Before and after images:
──────────────────────────────
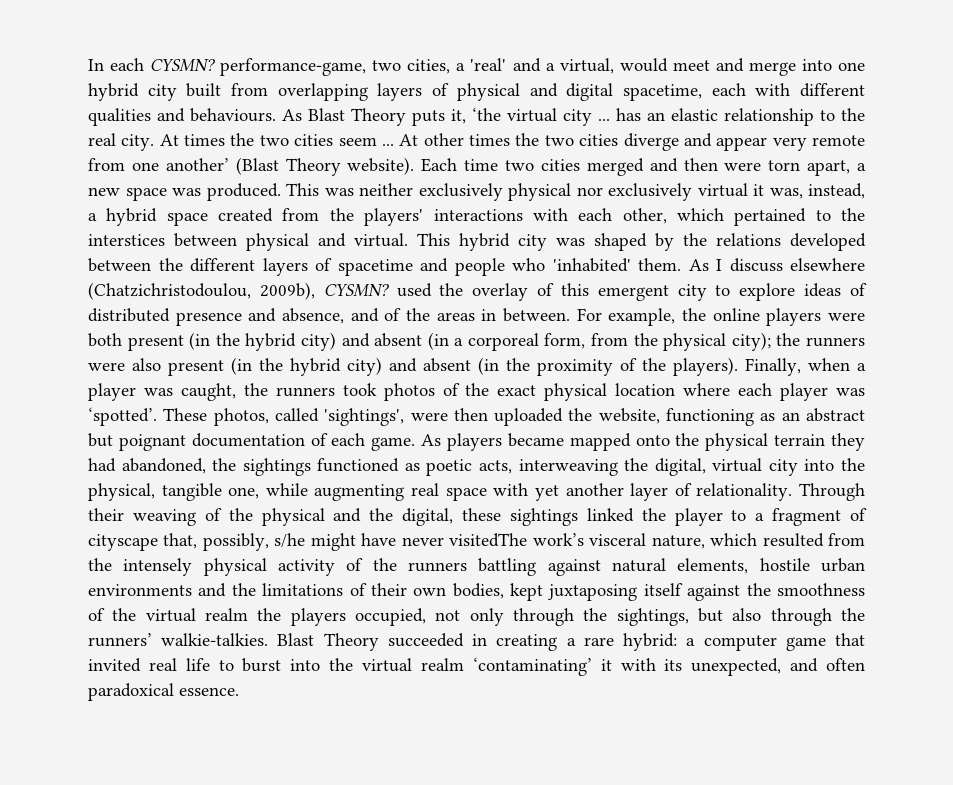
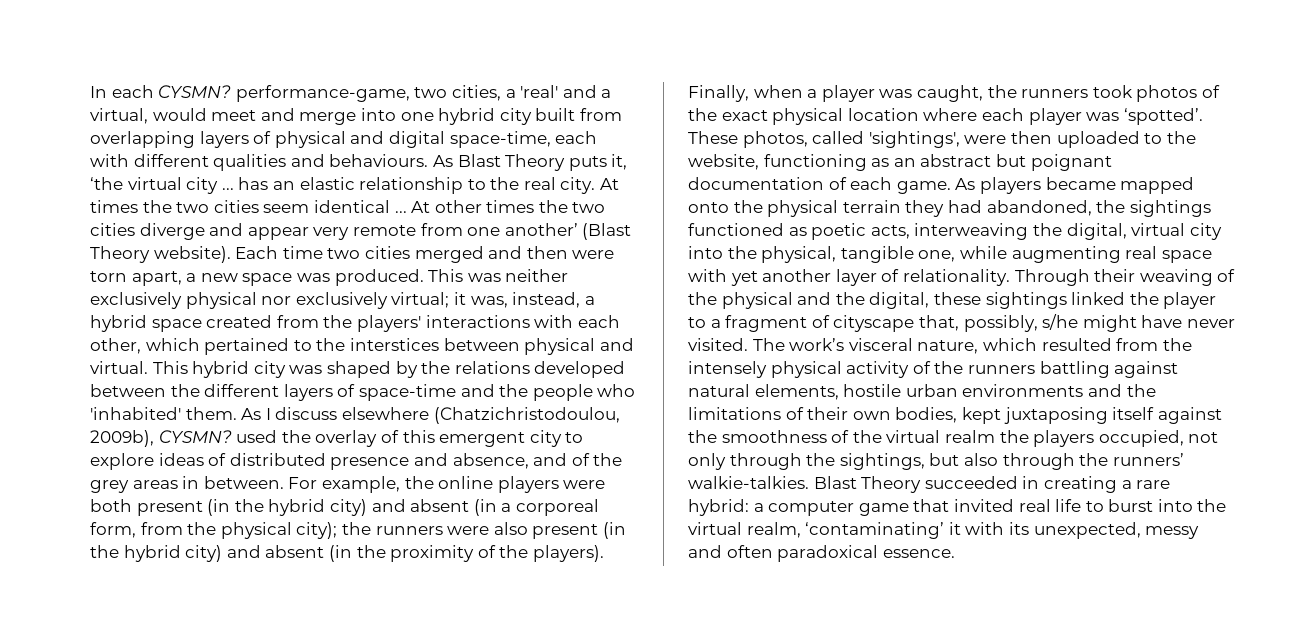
- In each CYSMN? performance-game, two cities, a 'real' and a virtual, would meet and merge into one hybrid city built from overlapping layers of physical and digital spacetime, each with different qualities and behaviours.
+ In each CYSMN? performance-game, two cities, a 'real' and a virtual, would meet and merge into one hybrid city built from overlapping layers of physical and digital space-time, each with different qualities and behaviours.
- At times the two cities seem ...
+ At times the two cities seem identical ...
- This was neither exclusively physical nor exclusively virtual it was, instead, a hybrid space created from the players' interactions with each other, which pertained to the interstices between physical and virtual.
+ This was neither exclusively physical nor exclusively virtual; it was, instead, a hybrid space created from the players' interactions with each other, which pertained to the interstices between physical and virtual.
- This hybrid city was shaped by the relations developed between the different layers of spacetime and people who 'inhabited' them.
+ This hybrid city was shaped by the relations developed between the different layers of space-time and the people who 'inhabited' them.
- As I discuss elsewhere (Chatzichristodoulou, 2009b), CYSMN? used the overlay of this emergent city to explore ideas of distributed presence and absence, and of the areas in between.
+ As I discuss elsewhere (Chatzichristodoulou, 2009b), CYSMN? used the overlay of this emergent city to explore ideas of distributed presence and absence, and of the grey areas in between.
- These photos, called 'sightings', were then uploaded the website, functioning as an abstract but poignant documentation of each game.
+ These photos, called 'sightings', were then uploaded to the website, functioning as an abstract but poignant documentation of each game.
- Through their weaving of the physical and the digital, these sightings linked the player to a fragment of cityscape that, possibly, s/he might have never visitedThe work’s visceral nature, which resulted from the intensely physical activity of the runners battling against natural elements, hostile urban environments and the limitations of their own bodies, kept juxtaposing itself against the smoothness of the virtual realm the players occupied, not only through the sightings, but also through the runners’ walkie-talkies.
+ Through their weaving of the physical and the digital, these sightings linked the player to a fragment of cityscape that, possibly, s/he might have never visited. The work’s visceral nature, which resulted from the intensely physical activity of the runners battling against natural elements, hostile urban environments and the limitations of their own bodies, kept juxtaposing itself against the smoothness of the virtual realm the players occupied, not only through the sightings, but also through the runners’ walkie-talkies.
- Blast Theory succeeded in creating a rare hybrid: a computer game that invited real life to burst into the virtual realm ‘contaminating’ it with its unexpected, and often paradoxical essence.
+ Blast Theory succeeded in creating a rare hybrid: a computer game that invited real life to burst into the virtual realm, ‘contaminating’ it with its unexpected, messy and often paradoxical essence.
──────────────────────────────
Assigned task
An exact copy of all the records, free of pictures, is the expected answer.

Your solution
- In each CYSMN? performance-game, two cities, a 'real' and a virtual, would meet and merge into one hybrid city built from overlapping layers of physical and digital spacetime, each with different qualities and behaviours.
+ In each CYSMN? performance-game, two cities, a 'real' and a virtual, would meet and merge into one hybrid city built from overlapping layers of physical and digital space-time, each with different qualities and behaviours.
- At times the two cities seem ...
+ At times the two cities seem identical ...
- This was neither exclusively physical nor exclusively virtual it was, instead, a hybrid space created from the players' interactions with each other, which pertained to the interstices between physical and virtual.
+ This was neither exclusively physical nor exclusively virtual; it was, instead, a hybrid space created from the players' interactions with each other, which pertained to the interstices between physical and virtual.
- This hybrid city was shaped by the relations developed between the different layers of spacetime and people who 'inhabited' them.
+ This hybrid city was shaped by the relations developed between the different layers of space-time and the people who 'inhabited' them.
- As I discuss elsewhere (Chatzichristodoulou, 2009b), CYSMN? used the overlay of this emergent city to explore ideas of distributed presence and absence, and of the areas in between.
+ As I discuss elsewhere (Chatzichristodoulou, 2009b), CYSMN? used the overlay of this emergent city to explore ideas of distributed presence and absence, and of the grey areas in between.
- These photos, called 'sightings', were then uploaded the website, functioning as an abstract but poignant documentation of each game.
+ These photos, called 'sightings', were then uploaded to the website, functioning as an abstract but poignant documentation of each game.
- Through their weaving of the physical and the digital, these sightings linked the player to a fragment of cityscape that, possibly, s/he might have never visitedThe work’s visceral nature, which resulted from the intensely physical activity of the runners battling against natural elements, hostile urban environments and the limitations of their own bodies, kept juxtaposing itself against the smoothness of the virtual realm the players occupied, not only through the sightings, but also through the runners’ walkie-talkies.
+ Through their weaving of the physical and the digital, these sightings linked the player to a fragment of cityscape that, possibly, s/he might have never visited. The work’s visceral nature, which resulted from the intensely physical activity of the runners battling against natural elements, hostile urban environments and the limitations of their own bodies, kept juxtaposing itself against the smoothness of the virtual realm the players occupied, not only through the sightings, but also through the runners’ walkie-talkies.
- Blast Theory succeeded in creating a rare hybrid: a computer game that invited real life to burst into the virtual realm ‘contaminating’ it with its unexpected, and often paradoxical essence.
+ Blast Theory succeeded in creating a rare hybrid: a computer game that invited real life to burst into the virtual realm, ‘contaminating’ it with its unexpected, messy and often paradoxical essence.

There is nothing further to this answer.